Cette tradition remonte à une légende qui raconte que par un beau soleil, Jeanne de Maillé regarda la terre qu'elle avait semée et plantée et vit sortir du sol des plantes et des fleurs dans l'Enclos de l'Ermitière.

Ces fleurs sont pour Notre-Dame Marie, se répétait Jeanne, et une à une elle les cueillit et les réunit en un bouquet sauf trois d'entre elles qu'elle laissa au sol.

La gerbe était faite, quand la recluse vit devant elle un chevalier tout armé et qui, ayant attaché son cheval au tronc d'un arbre, dit d'une voix lente et presque balbutiante :

« J'ai faim et soif ; bonne dame ayez pitié !

Jeanne regarda le chevalier et reconnut, sans se troubler, l'un de ceux qui jadis l'avaient demandée pour épouse.

« Je suis Guy de Chantereine, dit le chevalier.

« Je suis la recluse de l'Ermitière, dit Jeanne en couvrant son visage d'un léger voile.

Le cavalier qui n'a point reconnu la haute dame de jadis continua :

« Affamé et assoiffé, donnez-moi du pain et du vin.

« Du vin je n'en ai point ; allez plutôt à la fontaine toute proche vous désaltérer, seigneur.

« Du pain ?

« Je n'en ai plus ; mais acceptez les trois fleurs encore vivantes au sol de mon jardin : c'est tout mon avoir terrestre.

« Merci, dit le chevalier ; je vais boire à votre fontaine et prendre avec moi les fleurs que vous venez de m'offrir.

Alors le beau cavalier se mit en selle, et, dit le conte, les trois fleurs devinrent trois petits pains bien frais..., et pour le seigneur errant, l'eau qu'il but ensuite à la fontaine lui sembla du vin délicieux.

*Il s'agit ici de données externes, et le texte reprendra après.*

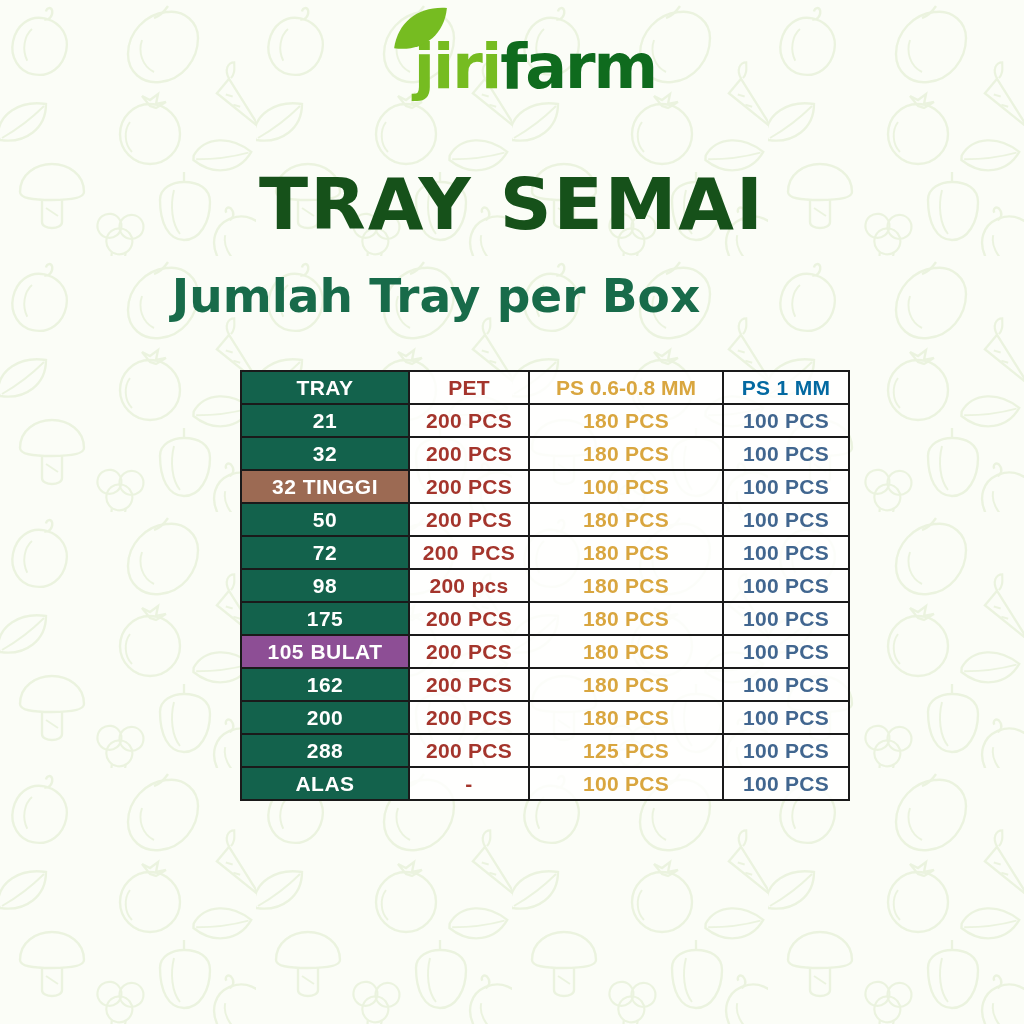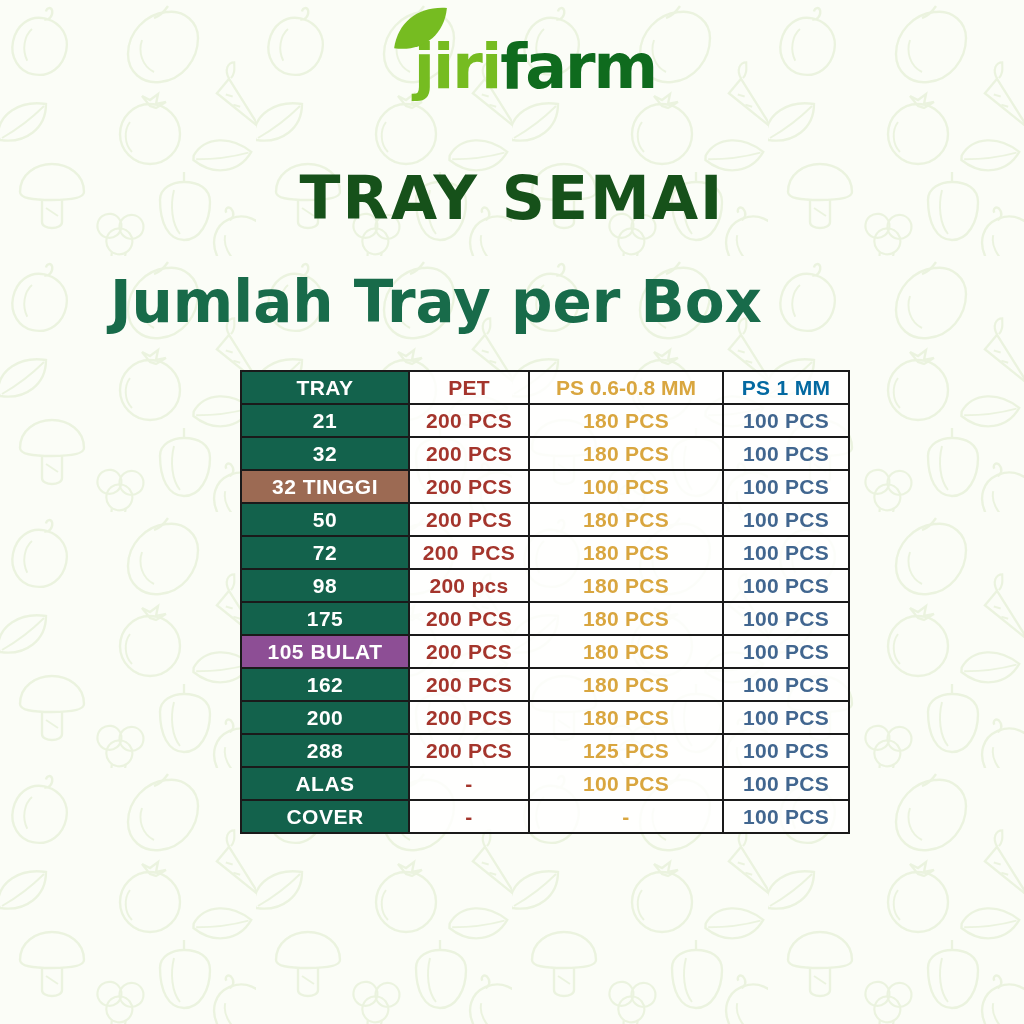"TRAY SEMAI" #title-main { font-size: 60px -> 72px }
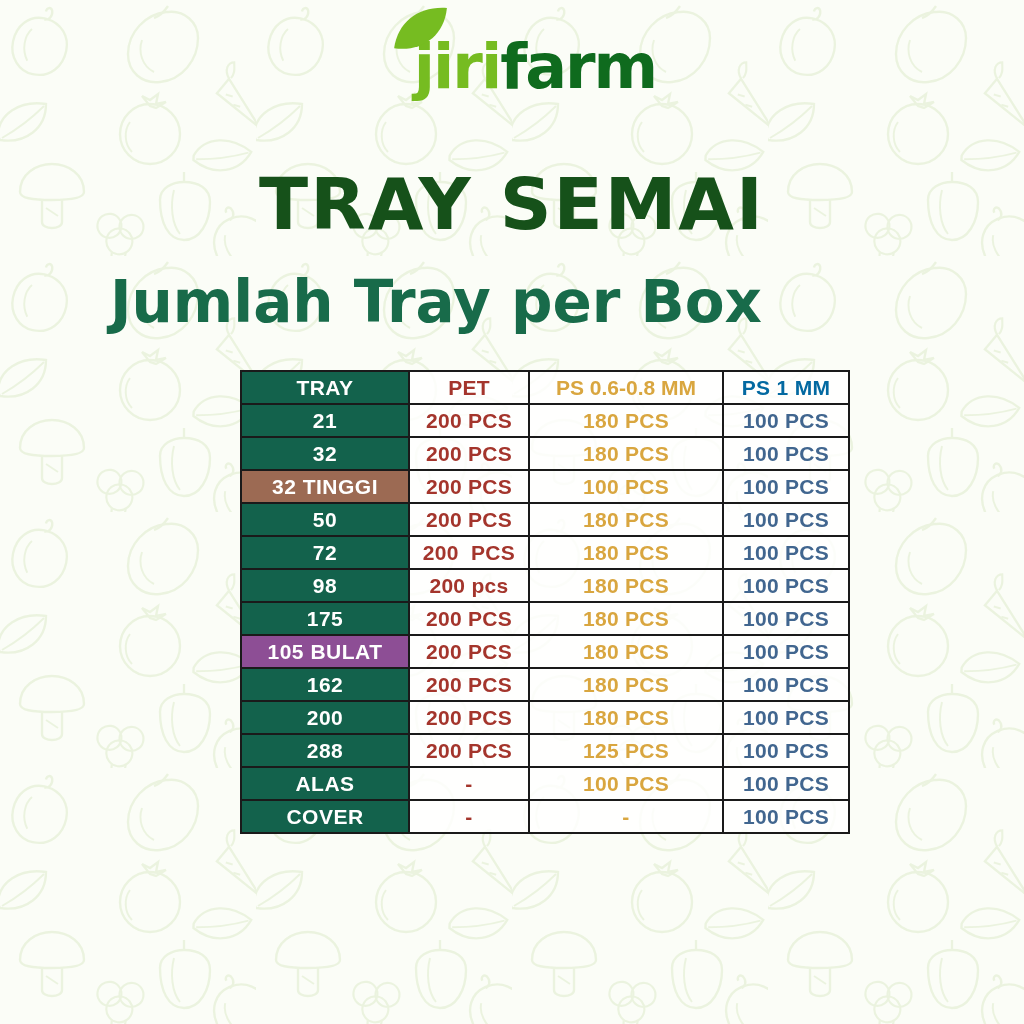"Jumlah Tray per Box" #title-sub { font-size: 58px -> 47px }
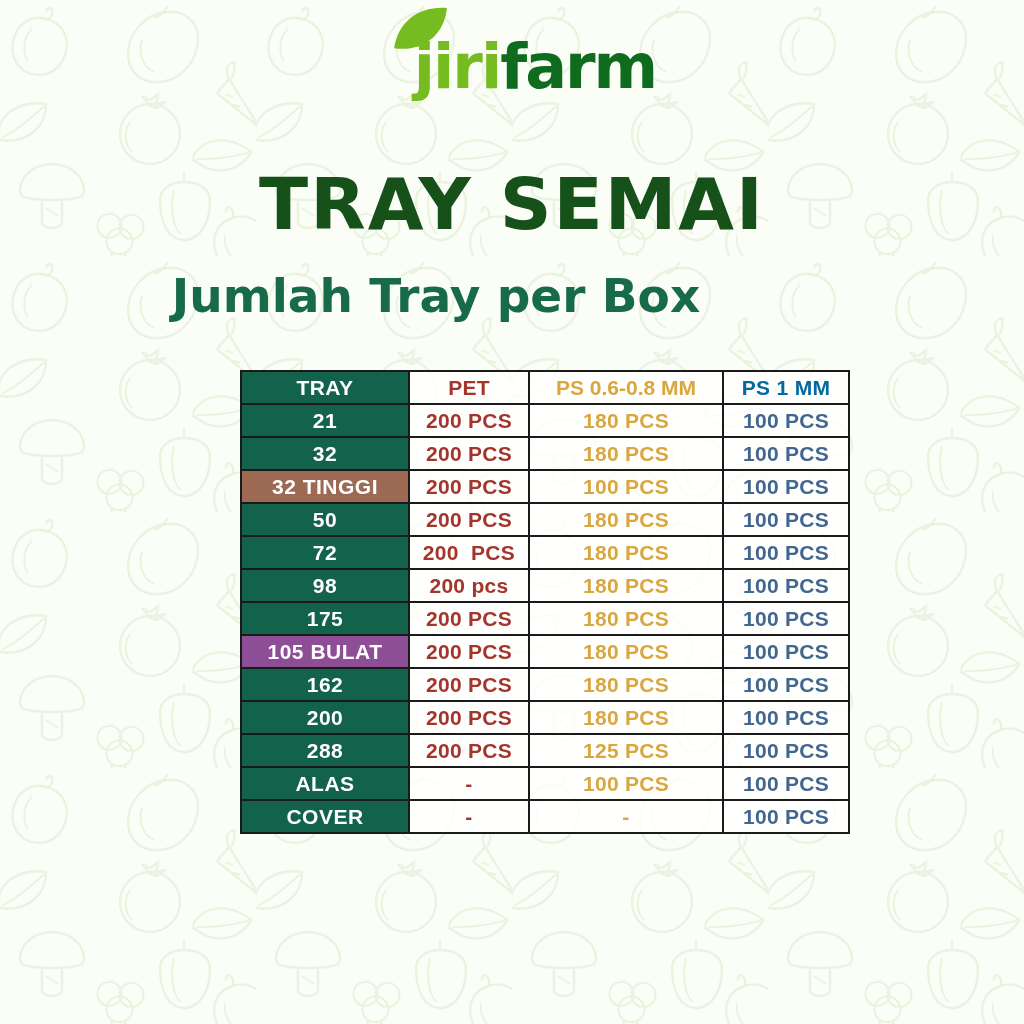"COVER" tr { html: <tr> <td>COVER</td> <td>-</td> <td>-</td> <td>100 PCS</td> </tr> -> none }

Plus tard, Guy de Chantereine, de retour sur ses terres, narra la nouvelle aux gens de son pays, et depuis, nombreux furent ceux qui s'en allèrent vers l'Ermitière quérir force et santé.

 

 

Dans les bois d'Ambillou

 

 

 

Rôle politique et ordre des franciscains

 

Une date est certaine, Jeanne quitta sa retraite après vingt-trois ans en septembre 1386 pour venir fêter la Saint-Michel à Tours en l'église Notre-Dame-La-Riche. C'est à ce moment que le père Martin de Boisgaultier, son confesseur puis plus tard son biographe, vint la chercher pour la conduire à son couvent des Cordeliers.

Désormais, elle vécut en recluse, à la porte du monastère, dans une cellule fermée à tout visiteur. Elle n'en sortit que deux fois, pour aller à Angers et à Paris.

En Anjou, elle rencontra Yolande d'Aragon, « reine des quatre royaumes », future belle-mère du roi Charles VII et protectrice de Jeanne d'Arc.

A Paris, elle est reçue par Isabeau de Bavière et le roi Charles VI, le fol. Jeanne avait l'ambition d'atténuer les malheurs de la France, en imposant le culte de la Vraie Croix, à double traverse, dite aussi croix d'Anjou-Lorraine, qui au moment de la seconde guerre mondiale servira d'emblème à la France libre.

 

Quel rôle politique Jeanne de Maillé joua-t-elle auprès de la noblesse et des hauts dignitaires de l'époque ? On ne sait précisément ; mais elle prédit le siège d'Orléans et la victoire de la Pucelle sur les anglais.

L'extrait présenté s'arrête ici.